Diario de Adán (35)

         Lucio sonreía con el universo desplegado a sus pies, enorme, agrietado, hiriente, yo, sí, yo, yo y yo, lo veía derretirse en las nuevas palabras y sucumbir al letargo de un invierno impensado hace algunos años atrás. Una leve brizna de sombra recortaba el horizonte cada vez que nos encontrábamos y luego simplemente sonreía. Podrían incluso llegar a pensar que eso que está ahí no es más que aquello que deseamos y escapamos de este miedo gutural con fulgor y carisma espantados como primer cavernícola. Ateridos de estigmas, sangrante por el suelo, a lo lejos, el hombre avanza a los pies de la mujer. 

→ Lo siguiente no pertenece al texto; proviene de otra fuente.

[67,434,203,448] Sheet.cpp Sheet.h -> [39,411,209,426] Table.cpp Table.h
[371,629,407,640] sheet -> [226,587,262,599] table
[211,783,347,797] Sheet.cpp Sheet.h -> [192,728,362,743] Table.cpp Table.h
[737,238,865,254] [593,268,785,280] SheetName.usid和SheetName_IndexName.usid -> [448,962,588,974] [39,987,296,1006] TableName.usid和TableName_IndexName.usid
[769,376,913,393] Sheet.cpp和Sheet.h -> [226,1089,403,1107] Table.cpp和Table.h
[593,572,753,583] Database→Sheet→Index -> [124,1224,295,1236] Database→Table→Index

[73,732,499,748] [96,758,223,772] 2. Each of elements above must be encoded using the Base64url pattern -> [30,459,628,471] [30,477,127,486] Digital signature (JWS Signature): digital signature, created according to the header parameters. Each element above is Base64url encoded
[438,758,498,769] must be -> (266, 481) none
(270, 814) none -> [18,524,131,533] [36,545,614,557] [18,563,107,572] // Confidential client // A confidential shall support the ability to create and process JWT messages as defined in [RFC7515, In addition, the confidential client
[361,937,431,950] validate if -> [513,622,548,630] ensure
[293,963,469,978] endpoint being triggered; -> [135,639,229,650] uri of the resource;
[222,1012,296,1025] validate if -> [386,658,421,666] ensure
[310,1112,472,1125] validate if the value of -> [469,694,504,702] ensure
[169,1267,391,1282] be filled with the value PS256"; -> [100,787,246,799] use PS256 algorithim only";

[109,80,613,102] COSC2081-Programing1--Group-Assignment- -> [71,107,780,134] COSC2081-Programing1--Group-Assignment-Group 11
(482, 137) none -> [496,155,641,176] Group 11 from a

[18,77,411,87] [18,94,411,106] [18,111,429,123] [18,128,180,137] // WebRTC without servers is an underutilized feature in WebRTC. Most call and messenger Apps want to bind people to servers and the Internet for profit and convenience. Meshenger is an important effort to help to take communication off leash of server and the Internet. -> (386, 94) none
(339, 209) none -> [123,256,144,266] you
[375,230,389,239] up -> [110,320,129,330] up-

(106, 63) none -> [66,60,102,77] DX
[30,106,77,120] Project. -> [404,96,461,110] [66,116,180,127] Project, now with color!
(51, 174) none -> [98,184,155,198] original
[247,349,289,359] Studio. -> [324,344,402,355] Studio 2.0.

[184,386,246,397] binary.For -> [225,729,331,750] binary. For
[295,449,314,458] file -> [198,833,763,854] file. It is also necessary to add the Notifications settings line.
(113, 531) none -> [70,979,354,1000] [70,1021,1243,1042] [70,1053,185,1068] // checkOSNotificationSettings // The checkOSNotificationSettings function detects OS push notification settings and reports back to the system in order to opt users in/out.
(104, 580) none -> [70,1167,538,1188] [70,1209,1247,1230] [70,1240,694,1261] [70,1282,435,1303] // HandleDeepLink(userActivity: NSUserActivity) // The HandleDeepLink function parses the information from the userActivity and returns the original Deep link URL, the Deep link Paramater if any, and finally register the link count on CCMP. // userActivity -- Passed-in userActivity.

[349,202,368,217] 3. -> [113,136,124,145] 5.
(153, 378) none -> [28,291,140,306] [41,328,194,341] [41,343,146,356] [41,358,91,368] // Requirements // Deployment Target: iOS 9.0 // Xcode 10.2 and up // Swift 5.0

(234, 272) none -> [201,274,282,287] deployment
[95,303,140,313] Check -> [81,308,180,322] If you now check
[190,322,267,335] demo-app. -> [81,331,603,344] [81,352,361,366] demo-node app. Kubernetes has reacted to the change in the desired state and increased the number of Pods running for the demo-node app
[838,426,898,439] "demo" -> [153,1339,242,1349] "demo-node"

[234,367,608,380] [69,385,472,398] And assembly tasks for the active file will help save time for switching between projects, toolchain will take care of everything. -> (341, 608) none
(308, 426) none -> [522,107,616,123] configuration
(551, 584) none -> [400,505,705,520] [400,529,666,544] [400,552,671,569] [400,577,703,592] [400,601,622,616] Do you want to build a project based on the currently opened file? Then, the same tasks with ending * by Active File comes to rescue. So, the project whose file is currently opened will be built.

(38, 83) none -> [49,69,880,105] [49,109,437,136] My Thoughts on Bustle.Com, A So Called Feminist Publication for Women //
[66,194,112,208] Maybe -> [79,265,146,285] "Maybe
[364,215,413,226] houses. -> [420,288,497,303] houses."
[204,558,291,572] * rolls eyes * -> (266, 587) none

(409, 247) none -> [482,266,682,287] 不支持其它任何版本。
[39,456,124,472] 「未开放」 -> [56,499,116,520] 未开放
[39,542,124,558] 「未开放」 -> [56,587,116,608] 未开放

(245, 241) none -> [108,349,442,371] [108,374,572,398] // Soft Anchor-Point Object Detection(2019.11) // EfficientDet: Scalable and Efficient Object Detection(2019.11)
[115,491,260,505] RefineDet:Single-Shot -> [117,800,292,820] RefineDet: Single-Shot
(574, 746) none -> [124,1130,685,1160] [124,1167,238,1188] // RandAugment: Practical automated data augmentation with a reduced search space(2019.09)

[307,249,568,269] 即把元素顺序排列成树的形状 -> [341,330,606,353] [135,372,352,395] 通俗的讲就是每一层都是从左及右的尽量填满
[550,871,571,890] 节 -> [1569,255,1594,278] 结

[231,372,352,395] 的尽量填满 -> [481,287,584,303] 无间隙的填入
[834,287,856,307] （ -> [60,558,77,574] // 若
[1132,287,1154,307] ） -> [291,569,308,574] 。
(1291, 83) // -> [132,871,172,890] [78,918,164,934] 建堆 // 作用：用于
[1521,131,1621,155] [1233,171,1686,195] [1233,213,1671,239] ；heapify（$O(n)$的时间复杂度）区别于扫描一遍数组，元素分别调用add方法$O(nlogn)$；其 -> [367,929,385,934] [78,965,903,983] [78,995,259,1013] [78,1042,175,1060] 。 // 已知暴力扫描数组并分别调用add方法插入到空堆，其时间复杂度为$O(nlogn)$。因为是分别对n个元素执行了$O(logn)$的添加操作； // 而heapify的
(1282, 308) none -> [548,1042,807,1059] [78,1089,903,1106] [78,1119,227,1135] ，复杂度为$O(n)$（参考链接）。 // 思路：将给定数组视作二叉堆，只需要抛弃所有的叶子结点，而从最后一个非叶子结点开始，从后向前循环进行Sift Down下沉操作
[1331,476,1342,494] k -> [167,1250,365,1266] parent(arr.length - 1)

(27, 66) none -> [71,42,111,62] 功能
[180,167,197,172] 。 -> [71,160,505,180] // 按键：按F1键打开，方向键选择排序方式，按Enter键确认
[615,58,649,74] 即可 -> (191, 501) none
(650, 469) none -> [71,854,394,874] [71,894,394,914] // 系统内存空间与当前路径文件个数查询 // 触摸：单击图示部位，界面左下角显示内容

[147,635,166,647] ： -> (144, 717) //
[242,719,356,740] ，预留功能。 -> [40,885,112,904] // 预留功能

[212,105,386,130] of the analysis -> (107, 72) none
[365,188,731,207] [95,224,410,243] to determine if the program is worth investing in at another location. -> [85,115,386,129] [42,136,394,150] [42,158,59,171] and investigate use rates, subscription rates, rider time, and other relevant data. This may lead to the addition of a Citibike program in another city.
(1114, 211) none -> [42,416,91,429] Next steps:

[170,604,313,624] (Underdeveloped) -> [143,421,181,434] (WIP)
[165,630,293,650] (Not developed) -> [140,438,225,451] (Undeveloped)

      Las cáscaras de nuez estaban sobre la escalera y representaban los minutos y horas que pasaban juntos sin darse cuenta de su leve ritmo de gotera acabando de horadar las estrellas agitadas en su reflejo estático producido en el charco de esos tiempos, intentos fugaces e inútiles del agua por derrotar a las rocas. El intento finito de alcanzar la plenitud.
     Lucio era impecable, cada brillo de su ropa estaba cuidadosamente pensado. En si, la métrica vivía a través de él. Y Adán lo miraba cancino, aletargado y sonriente pues sabía lo que vendría tras él.
         Esa noche él se quedó en casa y pudieron hablar sin detenerse de la filosofía que impregnaban a todos a su alrededor. Lucio tomó una manzana pequeña del canasto que estaba entre él y Adán.
    -Comenzemos -dijo.
        Subieron hasta la azotea del edificio con dos bidones de parafina y unas mangueras.
     Y todas los departamentos del edificio comenzaron a arder. Uno a uno como manzanas de la torre de Babel.